%%

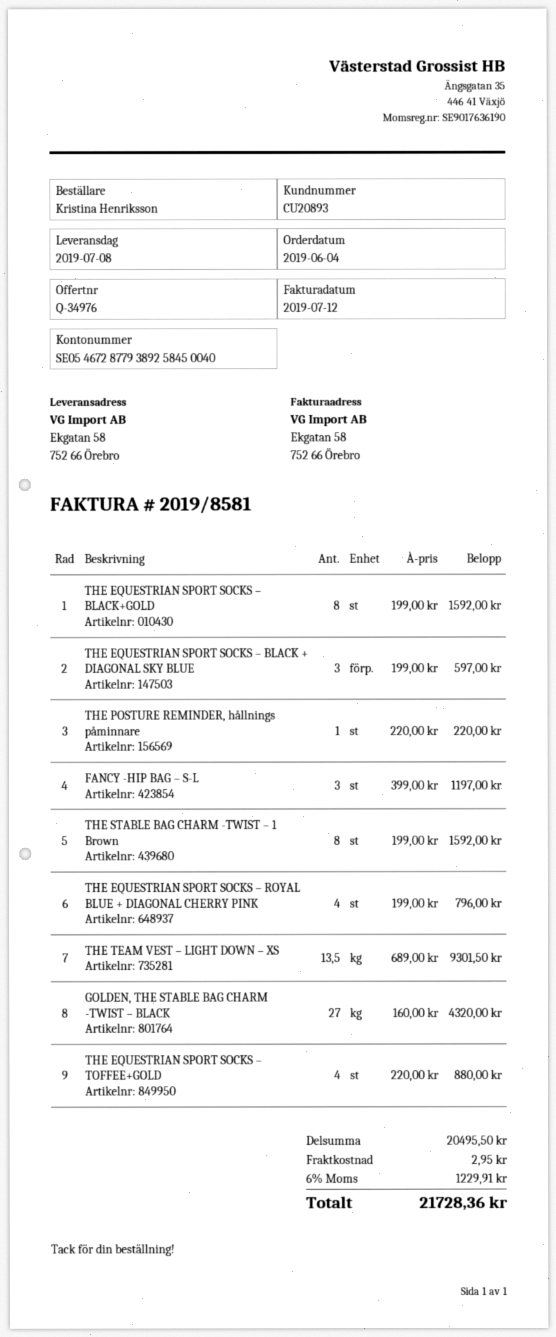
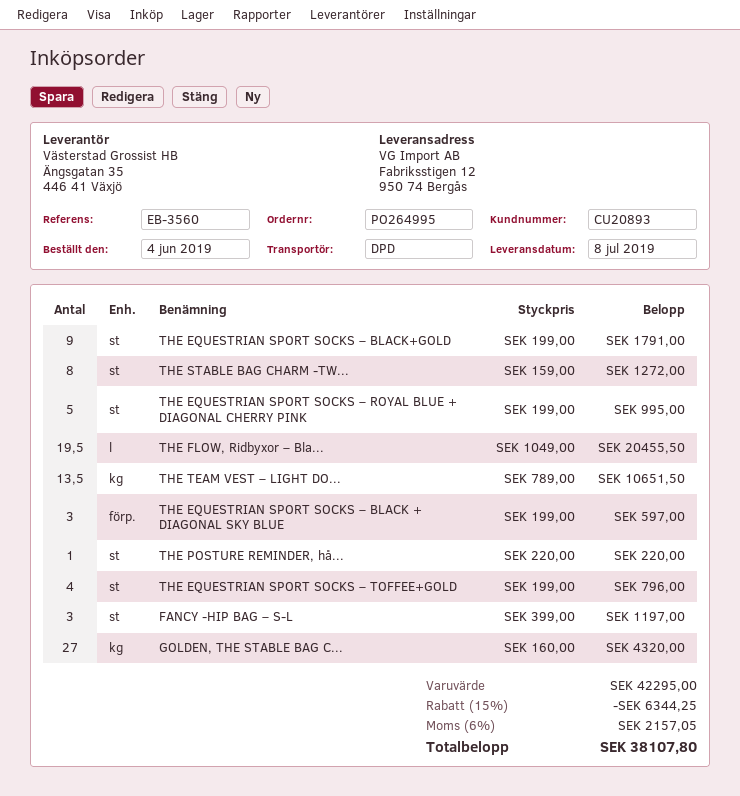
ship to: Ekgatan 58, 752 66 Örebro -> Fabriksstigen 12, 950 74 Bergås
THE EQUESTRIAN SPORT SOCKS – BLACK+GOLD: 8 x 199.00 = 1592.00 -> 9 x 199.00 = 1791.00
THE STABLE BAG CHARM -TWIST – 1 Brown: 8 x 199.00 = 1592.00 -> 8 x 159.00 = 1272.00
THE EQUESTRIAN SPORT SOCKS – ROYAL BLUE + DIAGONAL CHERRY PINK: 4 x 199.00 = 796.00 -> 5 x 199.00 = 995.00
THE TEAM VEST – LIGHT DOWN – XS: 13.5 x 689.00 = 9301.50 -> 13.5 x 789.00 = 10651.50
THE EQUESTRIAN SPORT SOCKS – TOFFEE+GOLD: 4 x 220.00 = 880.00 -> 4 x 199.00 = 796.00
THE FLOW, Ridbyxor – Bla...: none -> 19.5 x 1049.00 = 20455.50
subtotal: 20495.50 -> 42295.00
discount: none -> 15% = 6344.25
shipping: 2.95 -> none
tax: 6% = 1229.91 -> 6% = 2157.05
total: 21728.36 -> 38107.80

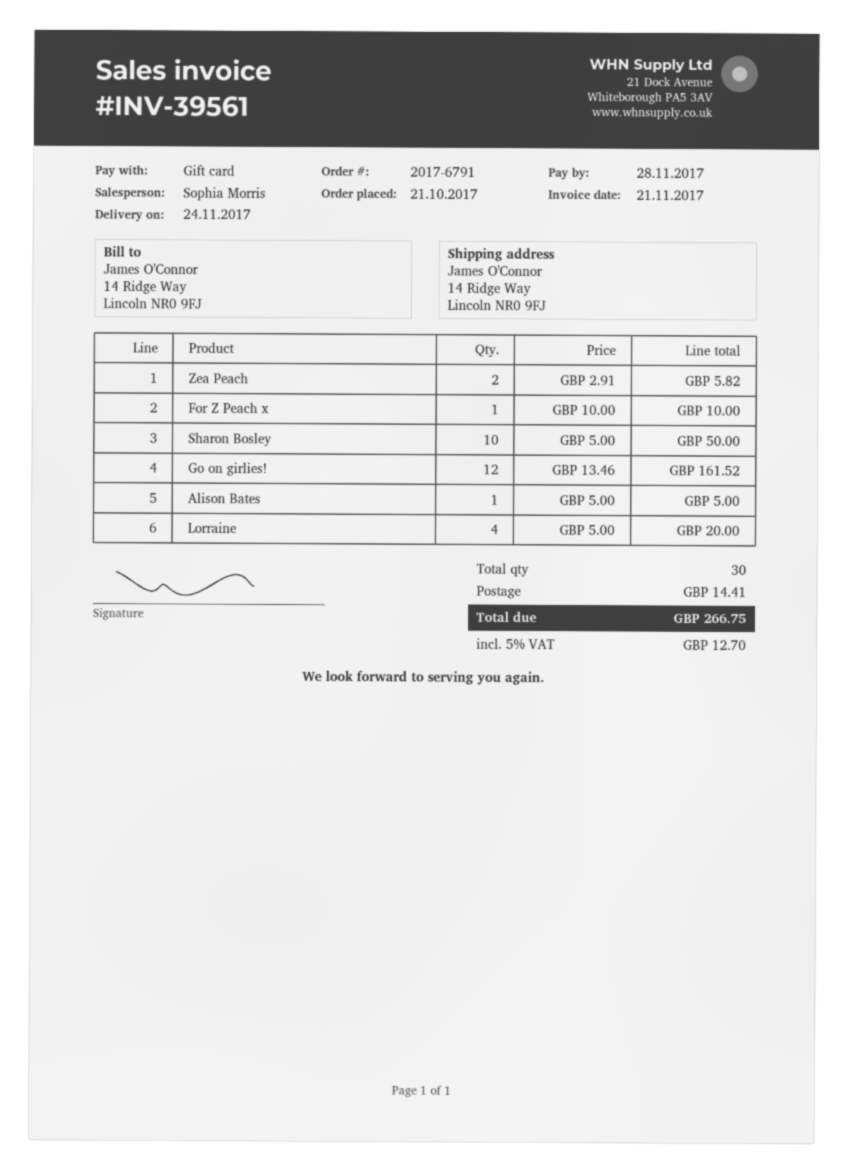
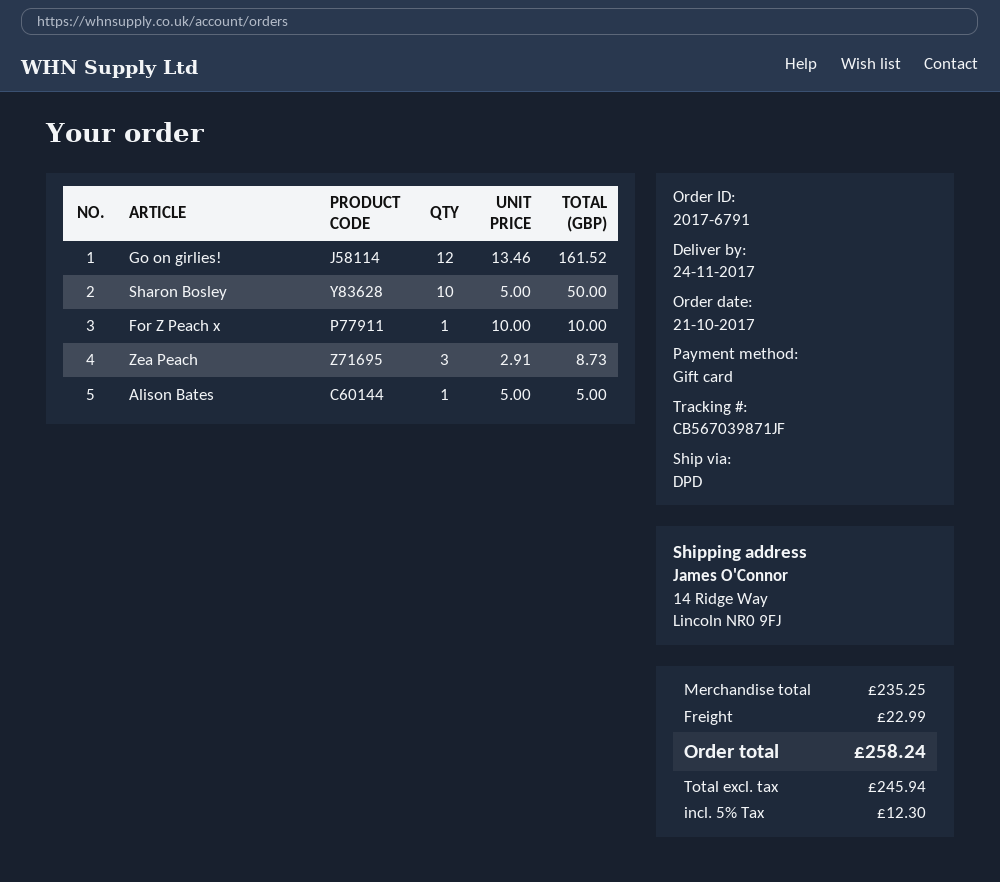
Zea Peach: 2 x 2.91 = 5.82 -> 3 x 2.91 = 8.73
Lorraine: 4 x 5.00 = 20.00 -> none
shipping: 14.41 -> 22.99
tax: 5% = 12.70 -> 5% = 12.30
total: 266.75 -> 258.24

%%

- GOAL OF THE EXERCISE -
The line with "THE TEAM VEST" ends the range, and the first line of the data begins it; repeat exactly those lines and nothing more, omitting pictures.

- THE COMPLETED TASK -
ship to: Ekgatan 58, 752 66 Örebro -> Fabriksstigen 12, 950 74 Bergås
THE EQUESTRIAN SPORT SOCKS – BLACK+GOLD: 8 x 199.00 = 1592.00 -> 9 x 199.00 = 1791.00
THE STABLE BAG CHARM -TWIST – 1 Brown: 8 x 199.00 = 1592.00 -> 8 x 159.00 = 1272.00
THE EQUESTRIAN SPORT SOCKS – ROYAL BLUE + DIAGONAL CHERRY PINK: 4 x 199.00 = 796.00 -> 5 x 199.00 = 995.00
THE TEAM VEST – LIGHT DOWN – XS: 13.5 x 689.00 = 9301.50 -> 13.5 x 789.00 = 10651.50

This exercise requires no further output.